(Material supplied Opens)

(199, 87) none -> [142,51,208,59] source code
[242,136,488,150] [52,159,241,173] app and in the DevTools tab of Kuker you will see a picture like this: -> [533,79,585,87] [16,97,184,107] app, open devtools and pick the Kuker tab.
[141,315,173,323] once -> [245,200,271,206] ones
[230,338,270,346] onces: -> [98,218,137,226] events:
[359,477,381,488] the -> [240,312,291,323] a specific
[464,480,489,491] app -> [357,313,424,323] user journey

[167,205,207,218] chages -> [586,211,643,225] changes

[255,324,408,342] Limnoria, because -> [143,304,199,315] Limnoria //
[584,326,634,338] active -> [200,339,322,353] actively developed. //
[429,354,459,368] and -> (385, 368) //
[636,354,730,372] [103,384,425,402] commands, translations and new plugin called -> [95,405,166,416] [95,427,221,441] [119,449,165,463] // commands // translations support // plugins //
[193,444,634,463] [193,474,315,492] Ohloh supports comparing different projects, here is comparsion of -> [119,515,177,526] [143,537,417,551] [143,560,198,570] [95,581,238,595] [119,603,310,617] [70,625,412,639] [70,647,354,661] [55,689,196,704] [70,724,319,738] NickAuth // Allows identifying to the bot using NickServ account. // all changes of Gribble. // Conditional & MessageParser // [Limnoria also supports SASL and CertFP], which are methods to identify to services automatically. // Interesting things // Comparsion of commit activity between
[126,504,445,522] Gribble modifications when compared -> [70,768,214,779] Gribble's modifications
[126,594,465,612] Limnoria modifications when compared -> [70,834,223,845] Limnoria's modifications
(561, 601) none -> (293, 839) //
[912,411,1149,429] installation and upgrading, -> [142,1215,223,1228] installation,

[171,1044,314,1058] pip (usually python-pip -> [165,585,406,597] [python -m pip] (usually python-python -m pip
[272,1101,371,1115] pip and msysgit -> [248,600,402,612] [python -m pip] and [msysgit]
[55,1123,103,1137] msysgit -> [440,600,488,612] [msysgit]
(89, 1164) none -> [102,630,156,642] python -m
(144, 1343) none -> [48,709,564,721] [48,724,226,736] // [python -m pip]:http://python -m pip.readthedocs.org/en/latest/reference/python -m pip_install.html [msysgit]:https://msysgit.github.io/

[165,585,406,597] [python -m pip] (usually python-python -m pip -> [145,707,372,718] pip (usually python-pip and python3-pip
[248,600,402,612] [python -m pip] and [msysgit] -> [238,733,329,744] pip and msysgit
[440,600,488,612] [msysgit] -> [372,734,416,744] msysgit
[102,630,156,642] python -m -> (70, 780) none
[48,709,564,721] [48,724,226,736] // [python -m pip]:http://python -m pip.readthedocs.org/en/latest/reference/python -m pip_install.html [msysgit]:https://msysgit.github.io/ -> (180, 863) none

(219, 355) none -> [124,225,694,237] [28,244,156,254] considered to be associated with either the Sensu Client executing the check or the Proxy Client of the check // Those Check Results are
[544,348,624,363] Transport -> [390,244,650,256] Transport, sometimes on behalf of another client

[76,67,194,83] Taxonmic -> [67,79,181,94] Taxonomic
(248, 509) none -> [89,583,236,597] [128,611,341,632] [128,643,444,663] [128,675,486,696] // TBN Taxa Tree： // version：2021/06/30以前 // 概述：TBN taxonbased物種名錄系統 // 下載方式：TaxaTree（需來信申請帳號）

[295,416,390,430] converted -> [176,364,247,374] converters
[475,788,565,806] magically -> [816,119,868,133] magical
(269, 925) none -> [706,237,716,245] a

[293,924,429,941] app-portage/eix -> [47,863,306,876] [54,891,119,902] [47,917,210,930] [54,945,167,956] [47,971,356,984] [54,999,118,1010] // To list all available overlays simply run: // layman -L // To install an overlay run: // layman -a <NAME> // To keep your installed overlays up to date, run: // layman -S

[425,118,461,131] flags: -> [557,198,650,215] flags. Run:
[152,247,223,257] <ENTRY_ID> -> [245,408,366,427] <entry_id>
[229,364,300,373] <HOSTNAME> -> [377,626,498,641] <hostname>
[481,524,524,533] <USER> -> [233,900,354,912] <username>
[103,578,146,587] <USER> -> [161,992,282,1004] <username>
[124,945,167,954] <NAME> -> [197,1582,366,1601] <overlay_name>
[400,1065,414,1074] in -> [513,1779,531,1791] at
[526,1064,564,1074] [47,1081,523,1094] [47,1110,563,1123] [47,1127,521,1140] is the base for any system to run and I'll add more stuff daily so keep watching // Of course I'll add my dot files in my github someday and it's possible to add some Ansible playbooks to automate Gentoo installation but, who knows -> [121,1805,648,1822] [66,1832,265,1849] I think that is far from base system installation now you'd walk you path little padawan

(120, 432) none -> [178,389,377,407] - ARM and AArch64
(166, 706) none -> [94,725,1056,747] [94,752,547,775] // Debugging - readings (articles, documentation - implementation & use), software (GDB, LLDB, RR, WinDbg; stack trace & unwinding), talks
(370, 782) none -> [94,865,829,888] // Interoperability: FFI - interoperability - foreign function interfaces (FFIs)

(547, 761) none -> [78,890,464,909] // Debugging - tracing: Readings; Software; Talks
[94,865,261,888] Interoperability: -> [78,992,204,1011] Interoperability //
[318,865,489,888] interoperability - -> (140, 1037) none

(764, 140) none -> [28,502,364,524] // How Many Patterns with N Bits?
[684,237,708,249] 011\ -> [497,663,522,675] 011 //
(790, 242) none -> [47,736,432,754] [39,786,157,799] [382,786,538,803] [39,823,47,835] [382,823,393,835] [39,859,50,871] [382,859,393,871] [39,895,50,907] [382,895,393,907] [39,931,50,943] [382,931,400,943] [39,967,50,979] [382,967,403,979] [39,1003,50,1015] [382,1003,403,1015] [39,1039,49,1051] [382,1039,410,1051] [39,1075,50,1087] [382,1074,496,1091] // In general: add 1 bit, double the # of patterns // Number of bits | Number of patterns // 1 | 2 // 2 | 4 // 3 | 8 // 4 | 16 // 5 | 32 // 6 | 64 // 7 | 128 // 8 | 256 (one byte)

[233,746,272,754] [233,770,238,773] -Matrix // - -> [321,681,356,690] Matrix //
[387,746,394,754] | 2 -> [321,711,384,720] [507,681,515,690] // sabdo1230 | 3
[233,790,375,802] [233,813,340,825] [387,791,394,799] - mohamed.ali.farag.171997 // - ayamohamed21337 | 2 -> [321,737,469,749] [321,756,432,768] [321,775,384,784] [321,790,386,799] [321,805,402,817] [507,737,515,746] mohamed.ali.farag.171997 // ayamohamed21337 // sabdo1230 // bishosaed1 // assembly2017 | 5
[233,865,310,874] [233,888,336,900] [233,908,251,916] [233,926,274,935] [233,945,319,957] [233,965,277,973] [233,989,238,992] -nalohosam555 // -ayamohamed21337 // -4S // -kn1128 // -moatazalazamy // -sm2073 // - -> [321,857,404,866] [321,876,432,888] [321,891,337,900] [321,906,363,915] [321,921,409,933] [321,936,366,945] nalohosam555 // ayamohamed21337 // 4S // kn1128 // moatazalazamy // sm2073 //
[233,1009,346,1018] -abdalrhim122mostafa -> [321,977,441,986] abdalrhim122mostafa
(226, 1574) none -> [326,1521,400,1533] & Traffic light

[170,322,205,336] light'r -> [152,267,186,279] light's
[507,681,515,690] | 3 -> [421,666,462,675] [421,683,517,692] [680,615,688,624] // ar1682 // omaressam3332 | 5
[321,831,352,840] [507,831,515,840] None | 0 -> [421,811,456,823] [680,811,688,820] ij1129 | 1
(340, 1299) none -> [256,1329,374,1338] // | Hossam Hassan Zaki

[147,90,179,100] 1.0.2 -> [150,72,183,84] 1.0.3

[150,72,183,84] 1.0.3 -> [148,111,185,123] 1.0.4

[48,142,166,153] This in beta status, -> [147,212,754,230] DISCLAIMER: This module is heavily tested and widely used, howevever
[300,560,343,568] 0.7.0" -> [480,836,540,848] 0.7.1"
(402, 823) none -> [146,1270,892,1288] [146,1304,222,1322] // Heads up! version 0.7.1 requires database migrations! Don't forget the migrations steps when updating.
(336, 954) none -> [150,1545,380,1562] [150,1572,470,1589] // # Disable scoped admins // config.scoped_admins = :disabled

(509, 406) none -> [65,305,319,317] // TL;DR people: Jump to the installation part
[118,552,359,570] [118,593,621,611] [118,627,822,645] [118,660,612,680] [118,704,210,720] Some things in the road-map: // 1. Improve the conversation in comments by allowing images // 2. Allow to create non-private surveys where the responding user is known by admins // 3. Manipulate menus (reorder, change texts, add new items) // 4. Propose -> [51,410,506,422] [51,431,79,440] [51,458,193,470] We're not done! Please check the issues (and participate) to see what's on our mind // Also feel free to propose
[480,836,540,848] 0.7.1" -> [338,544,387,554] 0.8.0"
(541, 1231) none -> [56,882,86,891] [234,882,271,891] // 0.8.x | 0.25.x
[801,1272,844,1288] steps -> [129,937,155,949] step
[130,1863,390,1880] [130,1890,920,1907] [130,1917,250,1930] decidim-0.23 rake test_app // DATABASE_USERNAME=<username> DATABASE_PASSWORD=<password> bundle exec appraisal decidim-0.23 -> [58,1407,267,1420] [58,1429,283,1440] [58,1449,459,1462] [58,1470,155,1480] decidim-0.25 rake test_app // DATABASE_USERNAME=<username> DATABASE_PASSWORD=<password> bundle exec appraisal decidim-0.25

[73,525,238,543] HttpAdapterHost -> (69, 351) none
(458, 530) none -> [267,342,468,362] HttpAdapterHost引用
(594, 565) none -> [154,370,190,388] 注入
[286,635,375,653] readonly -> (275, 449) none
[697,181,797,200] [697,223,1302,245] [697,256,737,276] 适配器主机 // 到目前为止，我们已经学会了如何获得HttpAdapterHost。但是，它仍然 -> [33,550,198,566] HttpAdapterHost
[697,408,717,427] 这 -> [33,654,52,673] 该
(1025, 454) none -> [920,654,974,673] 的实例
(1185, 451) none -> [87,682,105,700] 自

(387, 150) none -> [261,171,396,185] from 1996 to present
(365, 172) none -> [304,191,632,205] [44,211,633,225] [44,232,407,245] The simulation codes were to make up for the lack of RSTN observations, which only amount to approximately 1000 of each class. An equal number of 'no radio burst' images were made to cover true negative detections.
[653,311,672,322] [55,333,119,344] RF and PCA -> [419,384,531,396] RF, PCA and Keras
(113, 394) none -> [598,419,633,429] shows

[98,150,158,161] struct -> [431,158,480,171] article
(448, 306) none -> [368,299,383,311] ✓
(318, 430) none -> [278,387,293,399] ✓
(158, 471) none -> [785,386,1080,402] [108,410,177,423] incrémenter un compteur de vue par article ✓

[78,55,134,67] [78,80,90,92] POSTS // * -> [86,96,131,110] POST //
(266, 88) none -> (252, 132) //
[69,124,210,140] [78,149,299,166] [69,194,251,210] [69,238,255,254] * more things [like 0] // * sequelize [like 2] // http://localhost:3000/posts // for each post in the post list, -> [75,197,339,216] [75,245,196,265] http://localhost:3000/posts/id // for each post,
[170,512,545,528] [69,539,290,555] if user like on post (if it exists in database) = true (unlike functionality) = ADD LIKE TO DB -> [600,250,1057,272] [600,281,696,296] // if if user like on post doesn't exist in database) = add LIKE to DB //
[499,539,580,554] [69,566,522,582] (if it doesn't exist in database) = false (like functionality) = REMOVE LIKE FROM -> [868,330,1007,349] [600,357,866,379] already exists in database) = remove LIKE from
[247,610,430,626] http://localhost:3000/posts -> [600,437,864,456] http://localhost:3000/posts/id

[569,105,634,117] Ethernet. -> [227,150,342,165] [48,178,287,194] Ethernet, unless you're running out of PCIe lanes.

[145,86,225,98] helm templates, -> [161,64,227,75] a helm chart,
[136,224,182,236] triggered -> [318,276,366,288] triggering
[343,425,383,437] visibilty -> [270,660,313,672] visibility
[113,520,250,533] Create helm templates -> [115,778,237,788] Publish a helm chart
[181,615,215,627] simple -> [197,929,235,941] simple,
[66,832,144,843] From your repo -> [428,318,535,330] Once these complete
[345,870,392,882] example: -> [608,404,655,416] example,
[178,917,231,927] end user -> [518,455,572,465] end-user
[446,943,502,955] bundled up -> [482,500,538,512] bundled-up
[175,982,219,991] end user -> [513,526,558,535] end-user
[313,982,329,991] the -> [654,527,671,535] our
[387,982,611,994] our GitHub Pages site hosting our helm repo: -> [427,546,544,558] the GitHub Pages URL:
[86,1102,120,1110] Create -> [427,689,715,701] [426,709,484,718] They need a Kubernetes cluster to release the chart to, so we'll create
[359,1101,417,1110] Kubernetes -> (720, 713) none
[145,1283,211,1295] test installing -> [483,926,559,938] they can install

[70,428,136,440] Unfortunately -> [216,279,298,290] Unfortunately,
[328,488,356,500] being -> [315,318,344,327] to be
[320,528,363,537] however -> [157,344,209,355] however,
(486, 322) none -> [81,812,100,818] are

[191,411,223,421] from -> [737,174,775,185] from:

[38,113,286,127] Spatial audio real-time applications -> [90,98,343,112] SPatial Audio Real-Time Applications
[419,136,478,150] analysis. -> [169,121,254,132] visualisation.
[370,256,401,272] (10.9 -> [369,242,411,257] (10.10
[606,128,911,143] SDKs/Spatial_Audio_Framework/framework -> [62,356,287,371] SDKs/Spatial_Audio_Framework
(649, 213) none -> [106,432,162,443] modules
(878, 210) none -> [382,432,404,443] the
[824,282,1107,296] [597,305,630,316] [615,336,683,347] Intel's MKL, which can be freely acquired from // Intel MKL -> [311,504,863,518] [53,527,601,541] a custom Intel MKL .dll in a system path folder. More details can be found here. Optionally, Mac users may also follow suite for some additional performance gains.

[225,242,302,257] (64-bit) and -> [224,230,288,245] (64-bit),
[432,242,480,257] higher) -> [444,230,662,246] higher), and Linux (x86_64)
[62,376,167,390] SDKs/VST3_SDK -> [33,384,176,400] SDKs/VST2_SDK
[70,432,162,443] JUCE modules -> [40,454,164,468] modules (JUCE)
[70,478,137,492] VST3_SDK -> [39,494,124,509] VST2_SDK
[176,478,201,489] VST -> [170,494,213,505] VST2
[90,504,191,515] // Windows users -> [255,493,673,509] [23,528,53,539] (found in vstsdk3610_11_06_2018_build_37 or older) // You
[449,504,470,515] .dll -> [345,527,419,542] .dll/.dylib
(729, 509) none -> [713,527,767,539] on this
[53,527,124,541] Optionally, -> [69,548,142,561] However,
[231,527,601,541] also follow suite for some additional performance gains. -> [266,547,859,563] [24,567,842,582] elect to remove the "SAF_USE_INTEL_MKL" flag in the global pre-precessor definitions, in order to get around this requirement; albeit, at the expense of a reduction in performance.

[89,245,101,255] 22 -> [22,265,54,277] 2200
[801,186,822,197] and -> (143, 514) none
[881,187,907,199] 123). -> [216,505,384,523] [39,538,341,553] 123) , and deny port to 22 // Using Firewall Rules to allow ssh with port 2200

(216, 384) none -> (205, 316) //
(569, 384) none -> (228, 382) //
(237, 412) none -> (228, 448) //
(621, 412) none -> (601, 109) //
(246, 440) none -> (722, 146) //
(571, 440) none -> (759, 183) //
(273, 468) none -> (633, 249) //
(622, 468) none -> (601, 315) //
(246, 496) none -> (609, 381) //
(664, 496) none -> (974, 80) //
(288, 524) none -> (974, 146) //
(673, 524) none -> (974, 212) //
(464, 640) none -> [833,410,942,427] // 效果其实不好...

(Material supplied Closes)

*Task*.
Every line holding the word "remove" should be copied out of the records above.

*Answer to this problem*.
[499,539,580,554] [69,566,522,582] (if it doesn't exist in database) = false (like functionality) = REMOVE LIKE FROM -> [868,330,1007,349] [600,357,866,379] already exists in database) = remove LIKE from
[231,527,601,541] also follow suite for some additional performance gains. -> [266,547,859,563] [24,567,842,582] elect to remove the "SAF_USE_INTEL_MKL" flag in the global pre-precessor definitions, in order to get around this requirement; albeit, at the expense of a reduction in performance.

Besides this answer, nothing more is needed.